June 14, 2004 at 3:50 am
Hi, All!
My question is: what's the way T-SQL makes subj? CONVERT gives me value, in which integer part represents date (as i suppose), but what is 12-digit fractional part? I don't know, because difference in 1 millisecond gives no difference in the result of converting, while difference in 2 millisecond gives huge difference (5 last digits)! Help me please!
June 14, 2004 at 4:12 am
The integer portion of a datetime is the date and the fractional is the time. I don't know the details of how it's stored though.
What are you trying to do that you need to work with a date in numeric format?
Gail Shaw
Microsoft Certified Master: SQL Server, MVP, M.Sc (Comp Sci)

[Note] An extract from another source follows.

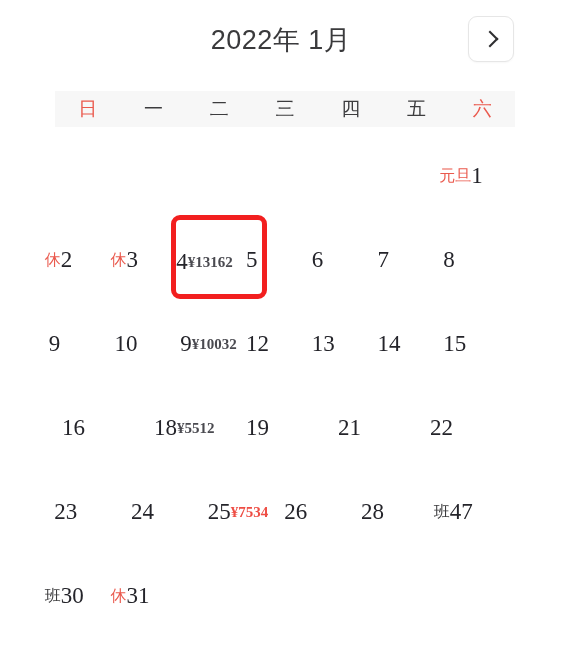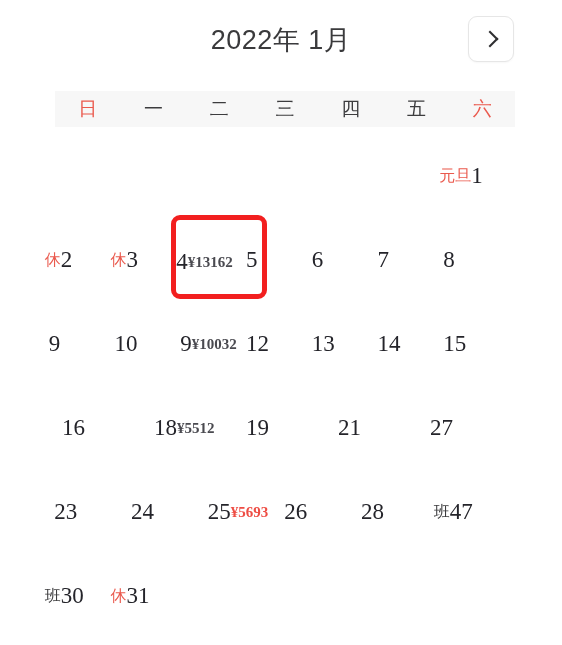"27" div.daynum { text: 27 -> 22 }
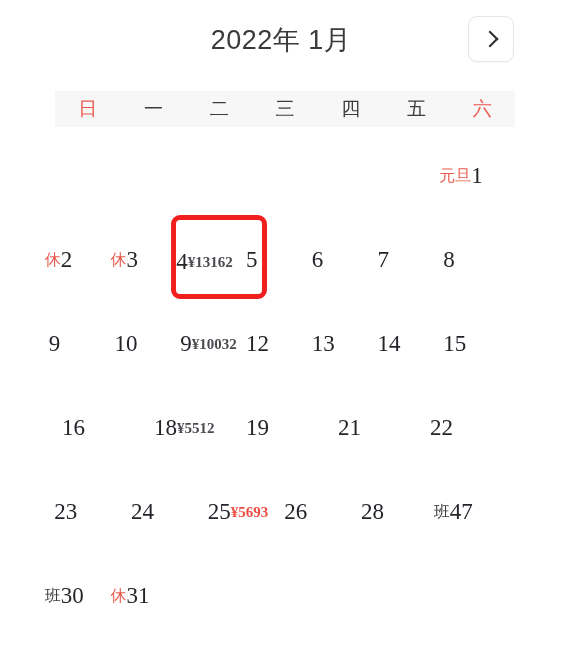"¥5693" div.price { text: ¥5693 -> ¥7534 }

SQL In The Wild: Discussions on DB performance with occasional diversions into recoverability
June 14, 2004 at 6:07 am
I need to calculate some agregate function for any period of time. For ex: find sum value of parameter for every 1h 23min 34sec starting at 2004-01-02 21:12:78.000
I want to convert values in the datetime column to numeric (some integer, at the end), as well as period of summarizing, divide and get an integer part (/), and than group by that integer part...
May be, it's not too clever, but it is what i have thought out...
Any alternatives?
June 14, 2004 at 6:53 am
This will give you the start and end datetime for 10 intervals from the start datetime
declare @start datetime,@interval int
set @start = '2004-01-02 21:12:58.000'
set @interval = datediff(ms,'','1900-01-01 01:23:34')
select number,
dateadd(ms,(number -1) * @interval,@start) as [periodfrom],
dateadd(ms,number * @interval,@start) as [periodto]
from master.dbo.spt_values
where type = 'P'
and number >= 1
and number <= 10
you can then join this to your data to see which interval the data belongs.
This solution would enable you to generate a max of 255 intervals. To cater for more, I would suggest using a temp table and generate as many intervals as required.
Far away is close at hand in the images of elsewhere.
Anon.
June 14, 2004 at 6:57 am
ps
To answer your question, the following is from BOL
Values with the datetime data type are stored internally by Microsoft SQL Server as two 4-byte integers. The first 4 bytes store the number of days before or after the base date, January 1, 1900. The base date is the system reference date. Values for datetime earlier than January 1, 1753, are not permitted. The other 4 bytes store the time of day represented as the number of milliseconds after midnight.
When you convert to numeric the decimal portion is the number of milliseconds since midnight as a fraction of a day (86400000 ms) expressed as a decimal, eg 12:00:00 would be .5
Far away is close at hand in the images of elsewhere.
Anon.
June 14, 2004 at 7:54 am
Many thanks!
I've remembered datediff too! And you are more powerfull user of BOL, for i havn't found this article!
Viewing 7 posts - 1 through 6 (of 6 total)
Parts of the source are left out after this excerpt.